Com o auxílio da voz firme, açucarada e de leve estridência de Valen, a faixa não apenas alcança a capacidade nata de entorpecer o espectador, mas, acima de tudo, ela se torna capaz de convidá-lo a arranjar um par para a dança e se perder diante da sensualidade aveludada cada vez mais fortalecida pelo seu escopo rítmico-melódico. Fresca e lexicalmente vulnerável, algo ocorrido em virtude da contribuição do piano e de suas notas delicadas, a faixa mergulha o espectador diante de uma paisagem sônica romanticamente introvertida.
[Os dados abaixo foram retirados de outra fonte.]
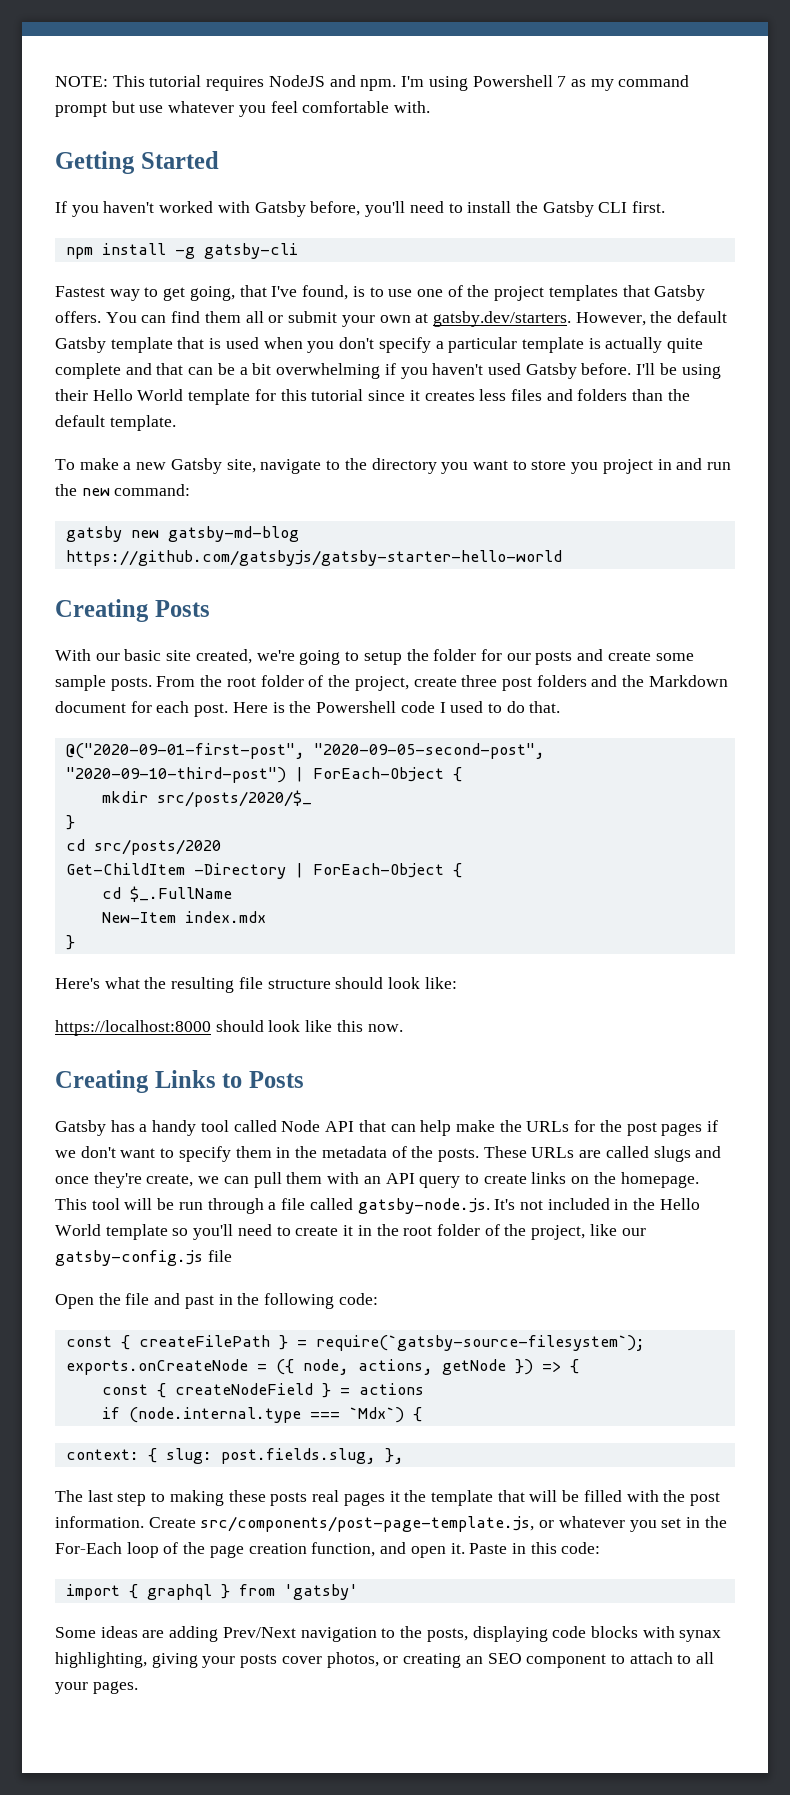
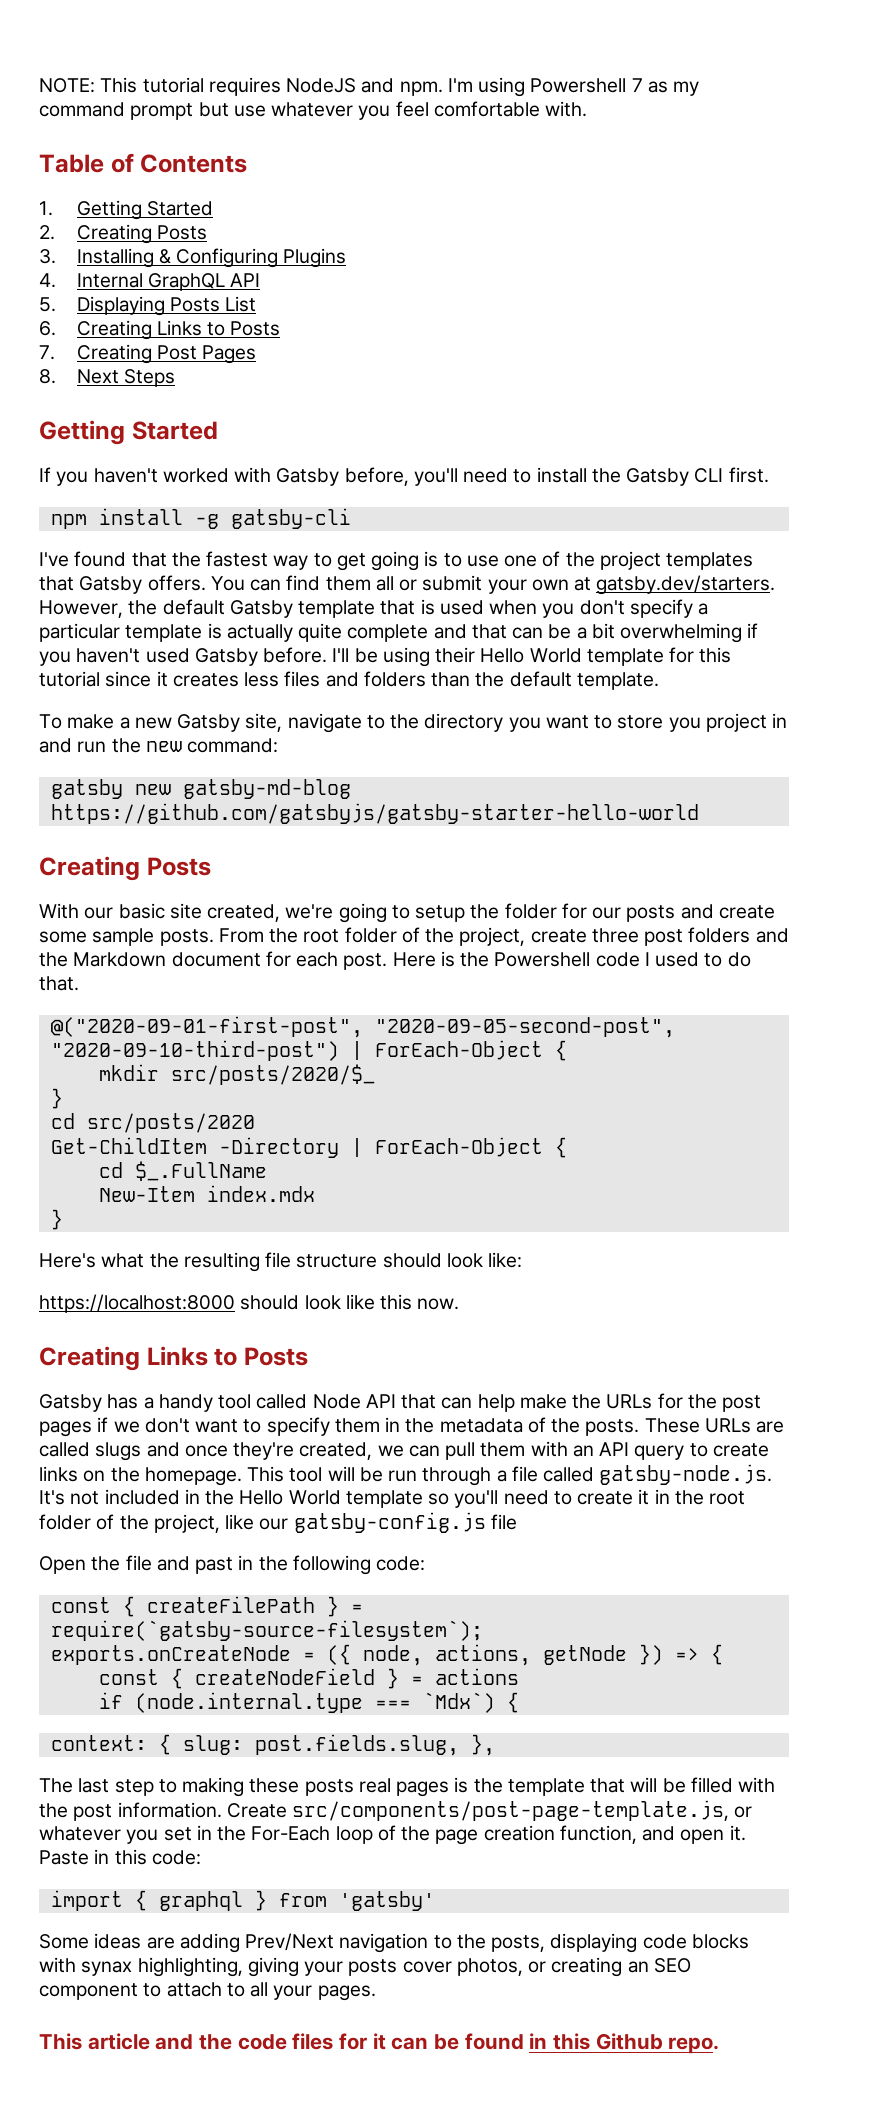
(431, 107) none -> [39,153,248,173] [39,200,213,220] [39,224,207,244] [39,248,347,268] [39,273,261,291] [39,296,257,316] [39,320,281,340] [39,344,257,364] [39,369,175,387] // Table of Contents // 1. Getting Started // 2. Creating Posts // 3. Installing & Configuring Plugins // 4. Internal GraphQL API // 5. Displaying Posts List // 6. Creating Links to Posts // 7. Creating Post Pages // 8. Next Steps
[55,285,349,301] Fastest way to get going, that I've found, -> [39,551,420,571] I've found that the fastest way to get going
[146,1174,194,1187] create, -> [299,1442,373,1460] created,
[389,1491,400,1502] it -> [454,1777,469,1793] is
(138, 1687) none -> [39,2033,720,2054] // This article and the code files for it can be found in this Github repo.

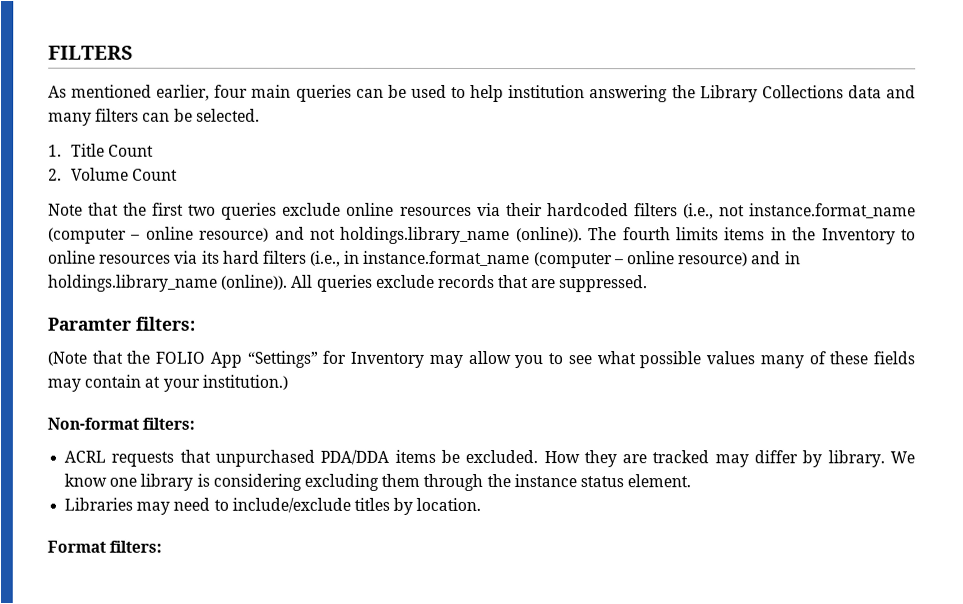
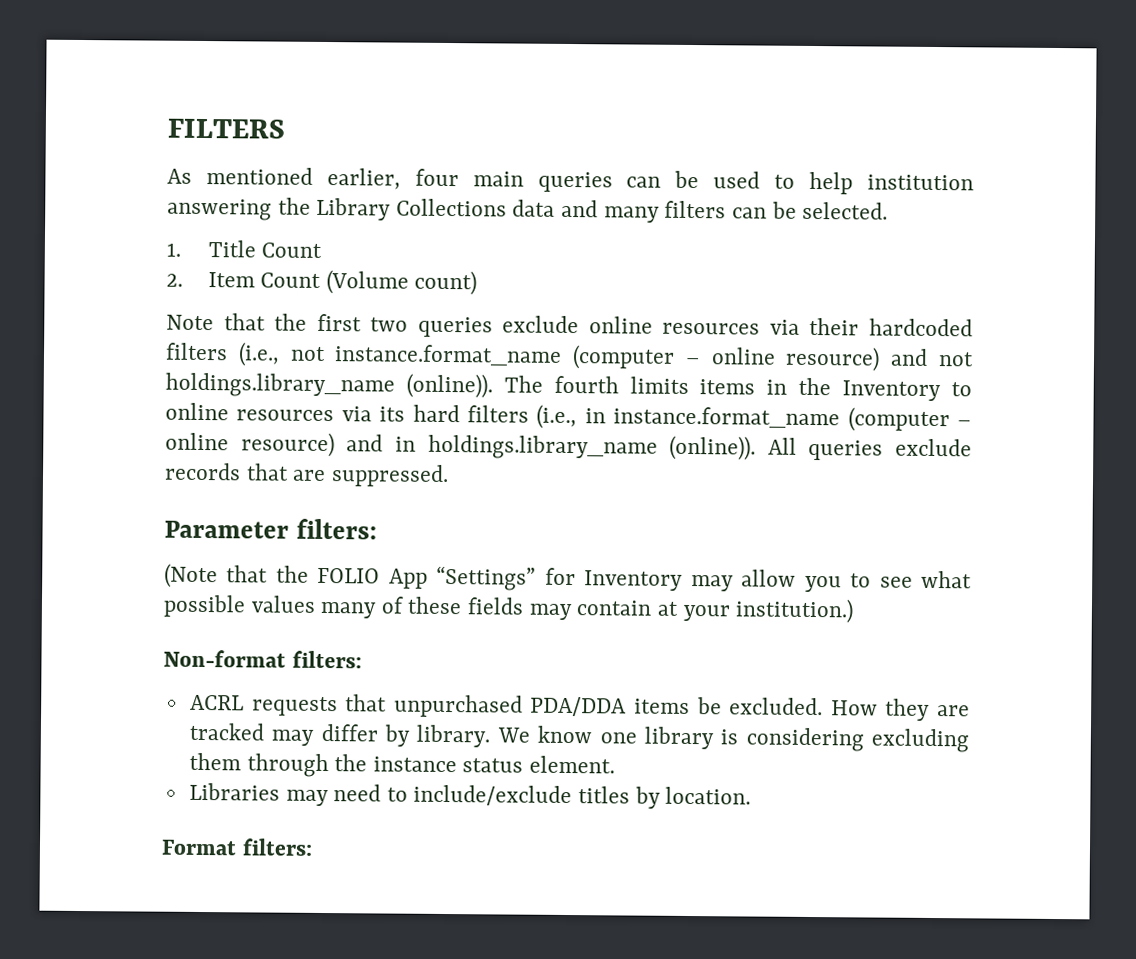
[70,167,178,181] Volume Count -> [207,270,478,296] Item Count (Volume count)
[47,317,131,331] Paramter -> [164,520,289,539] Parameter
O interessante é que a crueza que se percebe em virtude dos chiados ocasionados perante a sonoridade da escovinha, do chimbal ou mesmo do próprio saxofone, auxilia generosamente na aquisição, por parte da composição, de uma alma. De uma identidade forte e chamativa. Macia e ondulante, é importante ressaltar que a faixa consegue transpirar um perfume floral impactante que coopera com a conclusão de que Turquoise Blue é uma faixa de energia e originalidade.